Thinking about Slater nowadays gives me a kind of nauseous vertigo that I suppose is mostly about myself, but a little bit about his horrible choices. I covered my eyes and peeked out intermittently when I recently saw a trailer for Bullet to the Head, in which Slater stars with Sylvester Stallone. The movie is about “a cop and a hit man who form an alliance in order to bring down their common enemy.”
It’s not that I’m embarrassed for him. Slater’s straight-to-VOD career—his only slightly thicker face and acceptably receded hairline—makes him a teen actor success story. He’s alive, working, and we never had to see him try to revive his career with reality television disasters, a la Corey Haim.
But I do have to watch him get old, not quite gracefully, and know that I’m doing the same thing.
Twenty-two years ago, Slater was everywhere, too. I don’t have a first memory of recognizing him, but I loved the Pat Benatar-fueled Legend of Billie Jean (1985) re-runs, in which Slater plays Billie Jean’s younger brother Binx. He was still a kid in this movie, sporting shaggy blonde hair and sleeveless shirts. In fact, he seemed like a regular person, and maybe that’s why I picked him. He was more accessible than the artful River Phoenix and the impossibly golden Johnny Depp. Slater was pale, and plain looking. He reminded me of the white boys I developed painful crushes on in my Ohio elementary school: boys with freckles and dun-colored eyes who sneered at teachers.
Here’s the truth: I made a clenched fists, look-yourself-in-the-mirror promise when I was 12 years old that one day I would have sex with Christian Slater. It was the summer of 1990 and I had a folder stuffed with images I stealthily ripped out of teen magazines I wasn’t allowed to buy from the B. Dalton Bookstore in the mall.
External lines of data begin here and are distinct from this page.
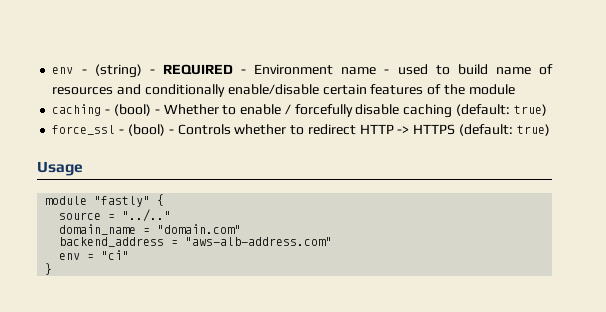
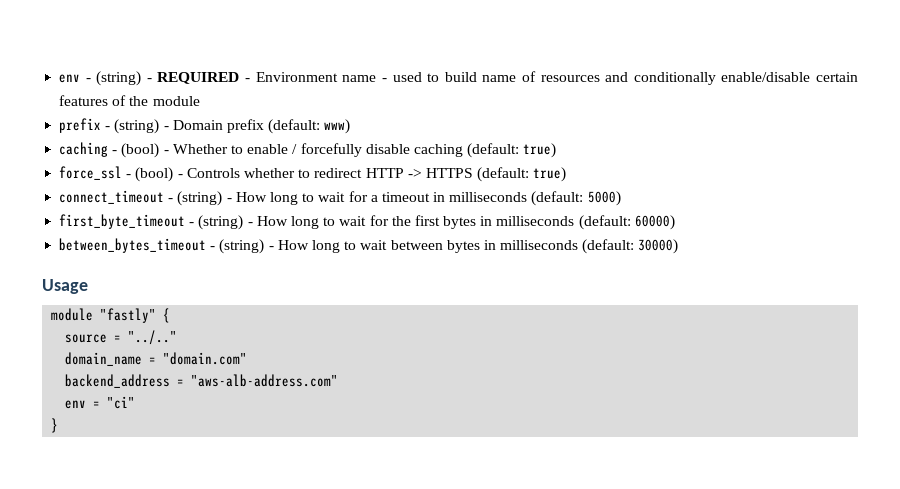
(515, 89) none -> [59,118,351,134] // prefix - (string) - Domain prefix (default: www)
(550, 130) none -> [59,190,621,206] [59,214,675,230] [59,238,679,254] // connect_timeout - (string) - How long to wait for a timeout in milliseconds (default: 5000) // first_byte_timeout - (string) - How long to wait for the first bytes in milliseconds (default: 60000) // between_bytes_timeout - (string) - How long to wait between bytes in milliseconds (default: 30000)

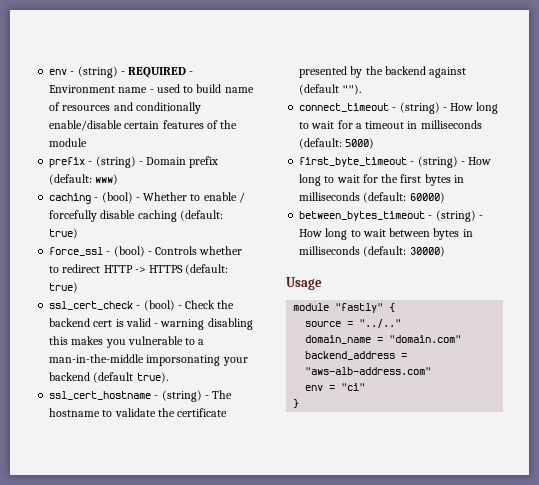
(567, 174) none -> [49,300,235,311] [49,318,253,330] [49,336,205,348] [49,354,248,366] [49,372,168,383] [49,390,233,402] [49,408,228,417] [299,66,467,78] [299,84,362,95] // ssl_cert_check - (bool) - Check the backend cert is valid - warning disabling this makes you vulnerable to a man-in-the-middle imporsonating your backend (default true). // ssl_cert_hostname - (string) - The hostname to validate the certificate presented by the backend against (default "").

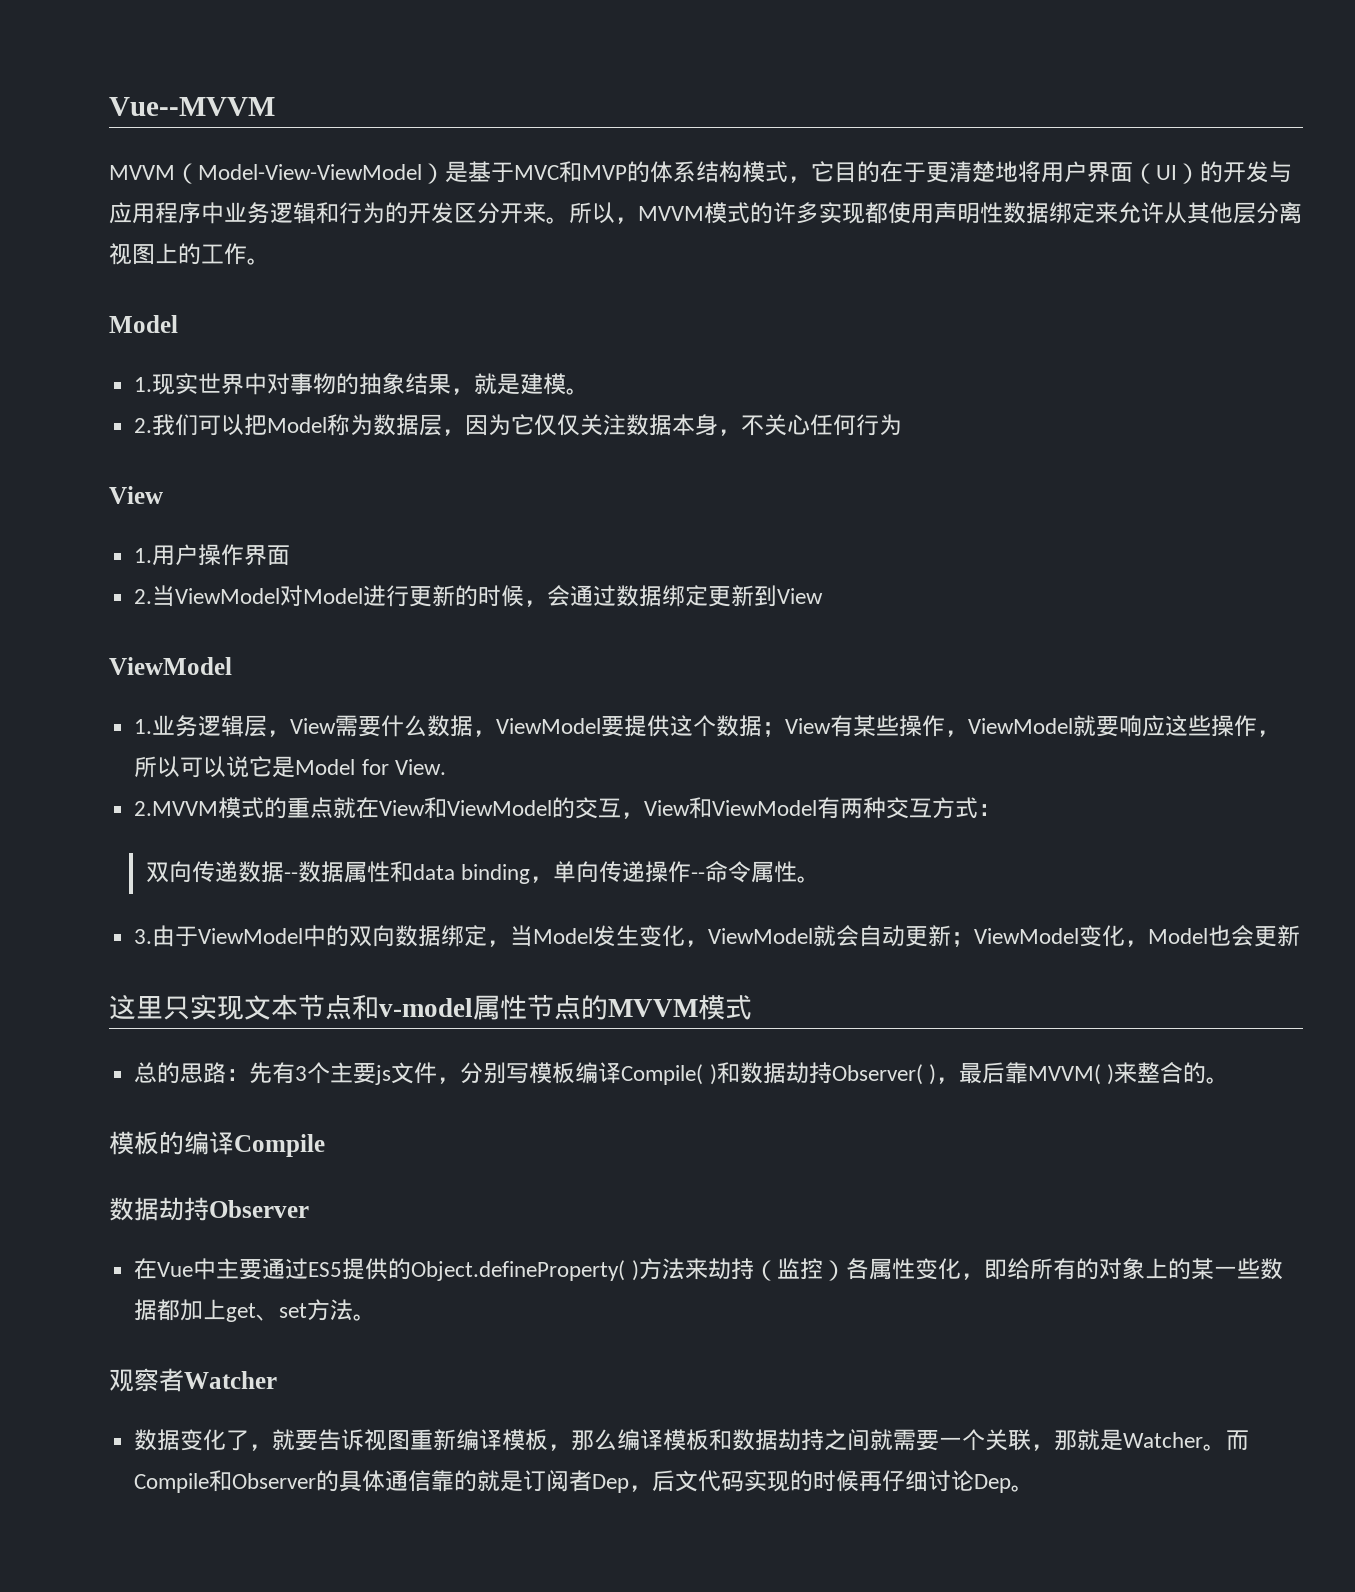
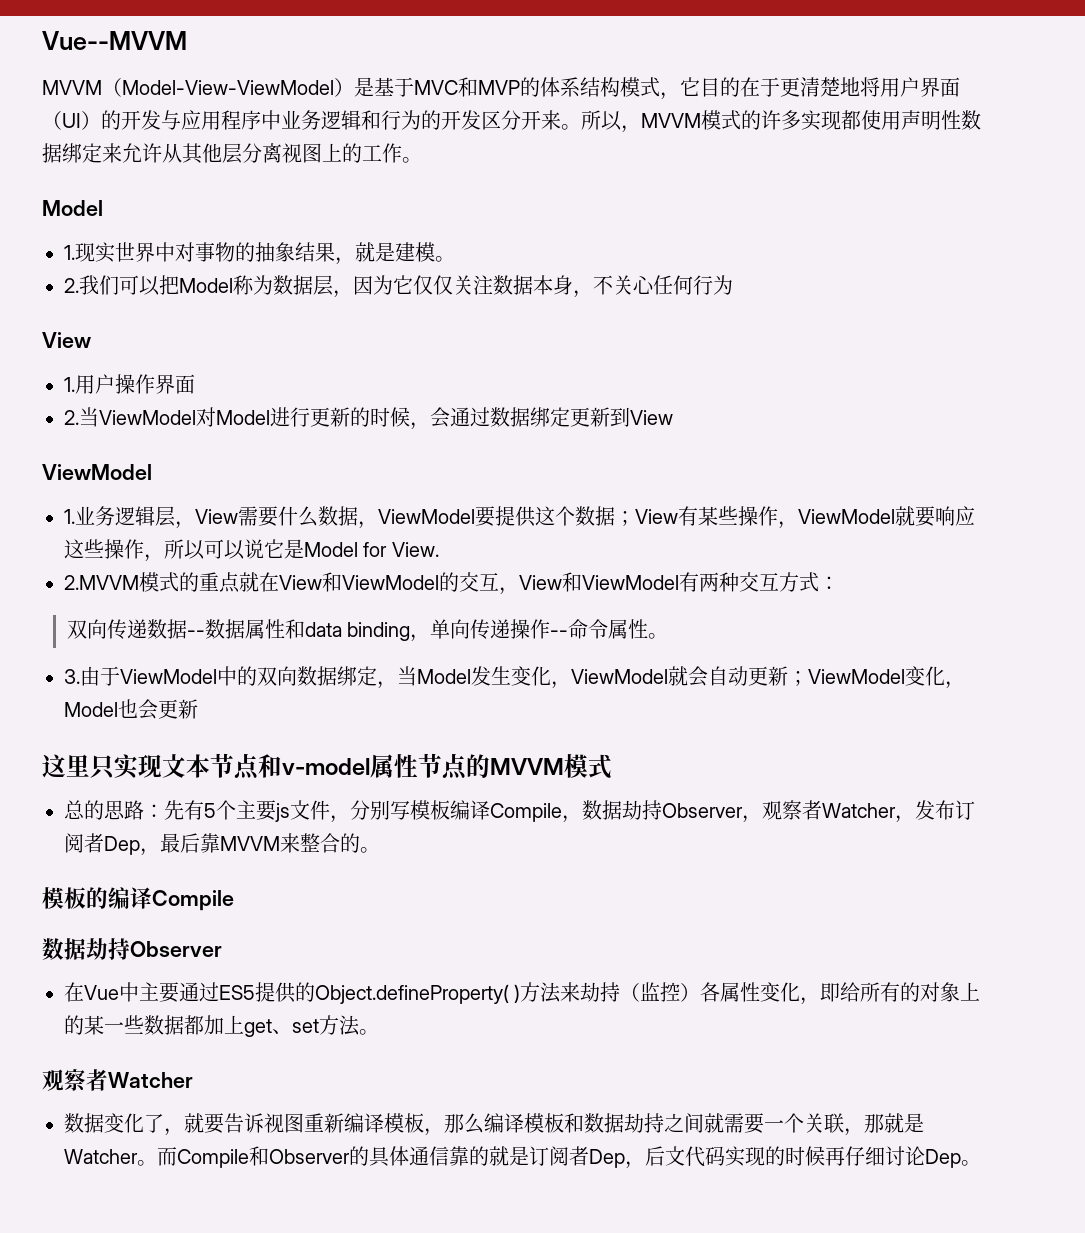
[295,1066,308,1081] 3 -> [204,803,216,818] 5
[621,1062,1114,1085] Compile( )和数据劫持Observer( )，最后靠MVVM( ) -> [490,800,975,823] [64,833,280,856] Compile，数据劫持Observer，观察者Watcher，发布订阅者Dep，最后靠MVVM

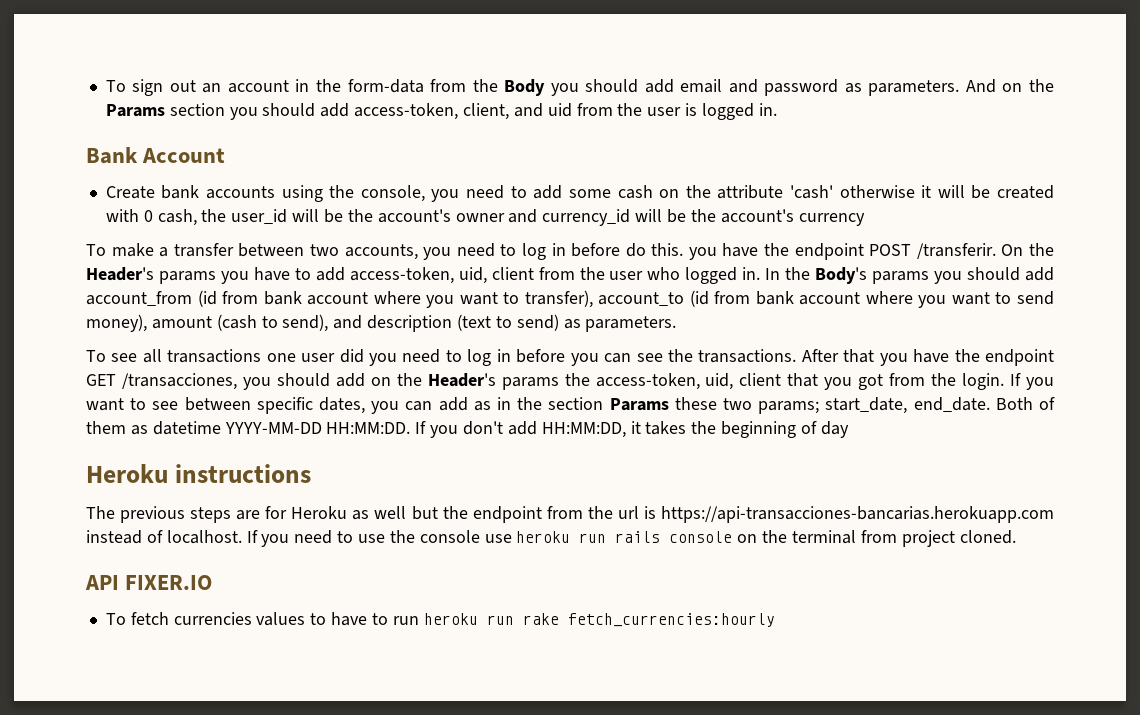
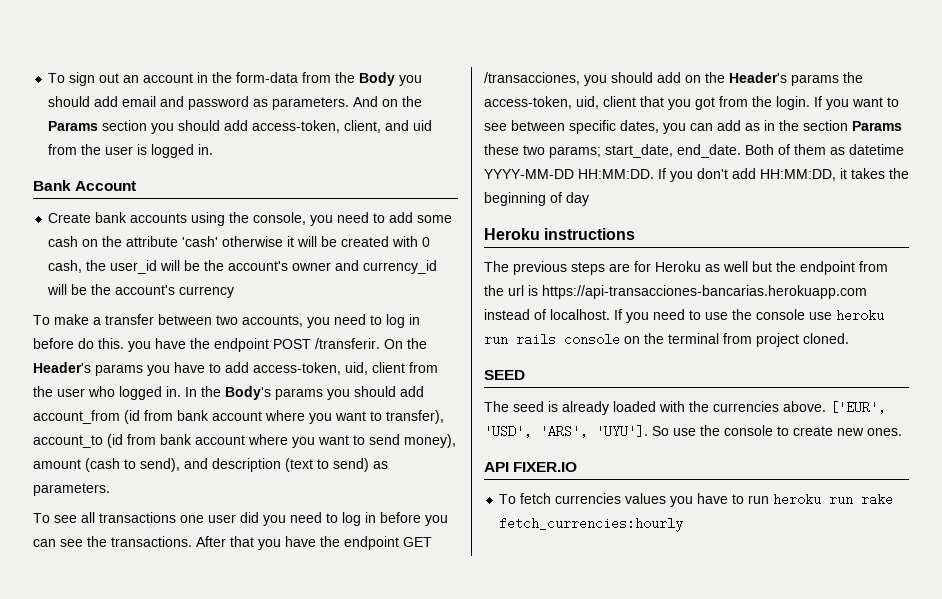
(1016, 537) none -> [484,370,525,380] [484,401,886,415] [484,425,902,438] // SEED // The seed is already loaded with the currencies above. ['EUR', 'USD', 'ARS', 'UYU']. So use the console to create new ones.
[310,613,327,625] to -> [670,496,694,507] you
I framed one of Slater looking slightly off into the distance from his role as the underground radio jockey in Pump Up the Volume and kept it on my dresser. It was the same summer the movie Ghost came out. I remember because often when “Unchained Melody” would come on the radio, which it did a lot, I would close my door and sing that song to the picture of Slater. Afterwards, I would look in the mirror and promise myself that I had to one day “be with” him.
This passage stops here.